We will address the root causes of health inequity that are economic, educational, social, and racial/ethnic in nature. To address root causes it is not enough to just fix outdated policies and broken systems. We must dismantle and reconfigure policies and systems to benefit our families, communities, and neighborhoods to achieve equity.
-Eric Kelly

Health Equity Happens Both Upstream and Downstream

A FRAMEWORK FOR HEALTH EQUALITY

Theory of Change

Our theory of change formally combines our understanding and experience with downstream activities and upstream activities. Through our strategic planning process, we have integrated what we have learned into this theory of change.

There are two main areas of evolution in our strategy:

1. Develop a health equity framework for our strategy,

2. Work both upstream and downstream to improve health.

First, we will build a health equity framework to guide our work.

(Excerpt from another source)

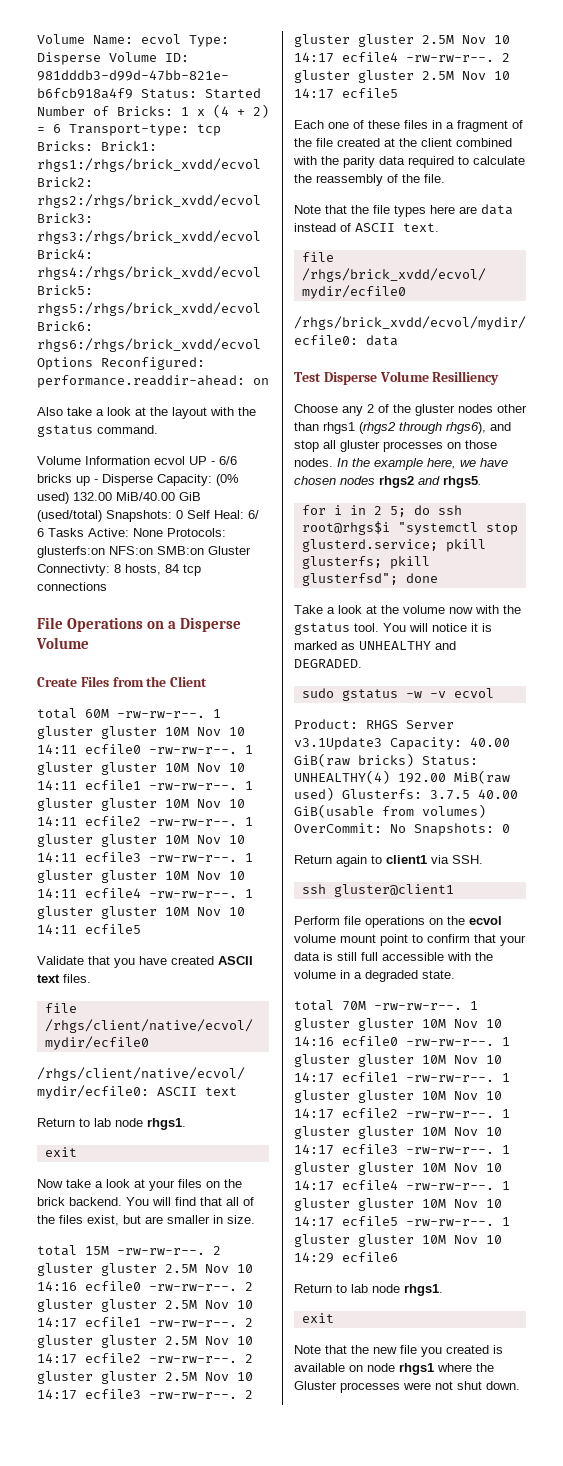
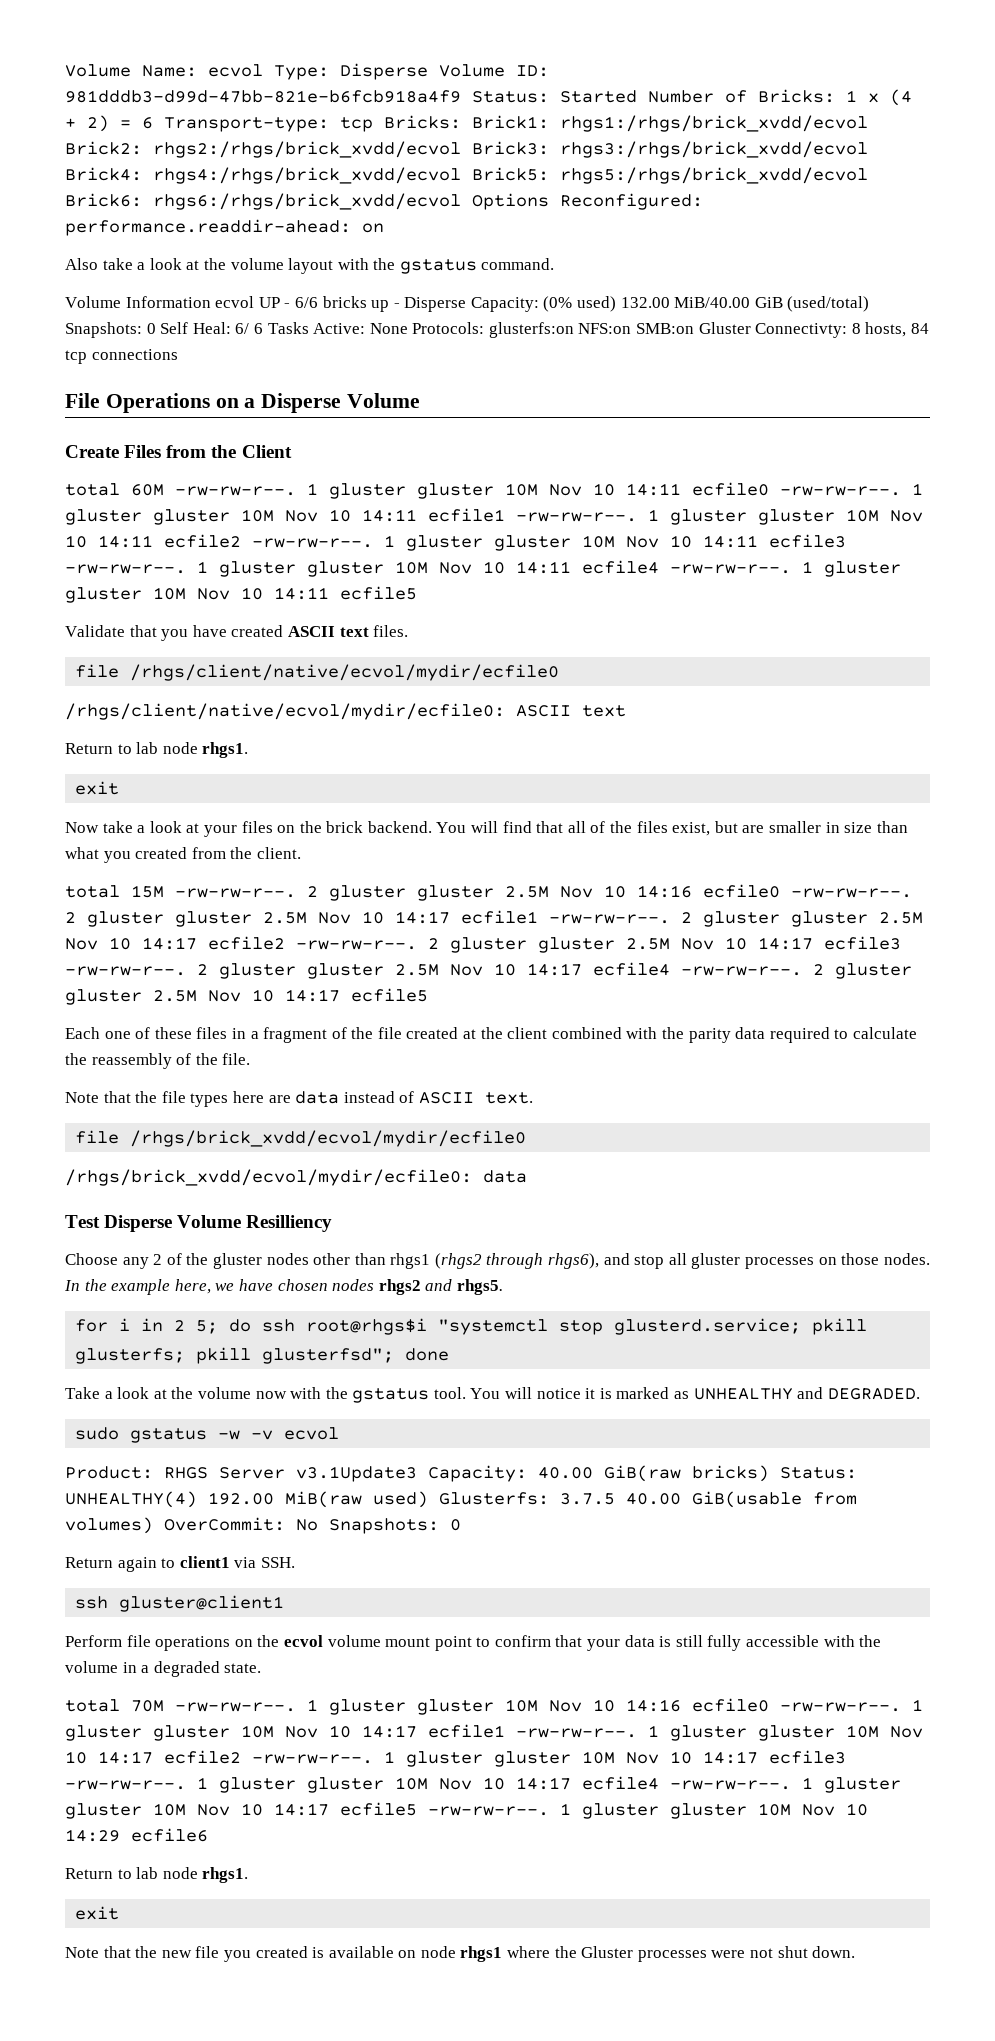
(168, 411) none -> [230,258,284,270] volume
[227,1215,255,1224] size. -> [844,821,908,833] [65,847,301,863] size than what you created from the client.
[361,952,378,961] full -> [707,1635,742,1651] fully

The second evolution is the expansion of our theory of change to be more inclusive of the upstream factors that influence health. This expansion will serve to strengthen and expand our impact downstream.

Within these two areas of evolution, there are multiple elements. Most are not short-term approaches. Nonetheless, as a grantmaking foundation designed to operate in perpetuity, we must take a long view on our ability to impact the health of the county.

Our success relies on our ability to drive change and work directly with partners all across this county and utilize the entirety of our resources, we will realize better engagement in health, greater access to health resources and stronger connections for healthy communities and ultimately achieve our vision for the people of Palm Beach County to experience a better life through quality health.

What to Expect:
2020-2023

This is a three-year framework to drive the evolution of the foundation. This framework will increase our impact and sustain our work beyond the three-year period. Expansive change takes time and cannot be accomplished overnight nor can it be accomplished in isolation. Coupled with this plan is an internal work plan to guide staff and board actions. It will take some time for us to sharpen our approaches because we want to listen closely to what communities say they need.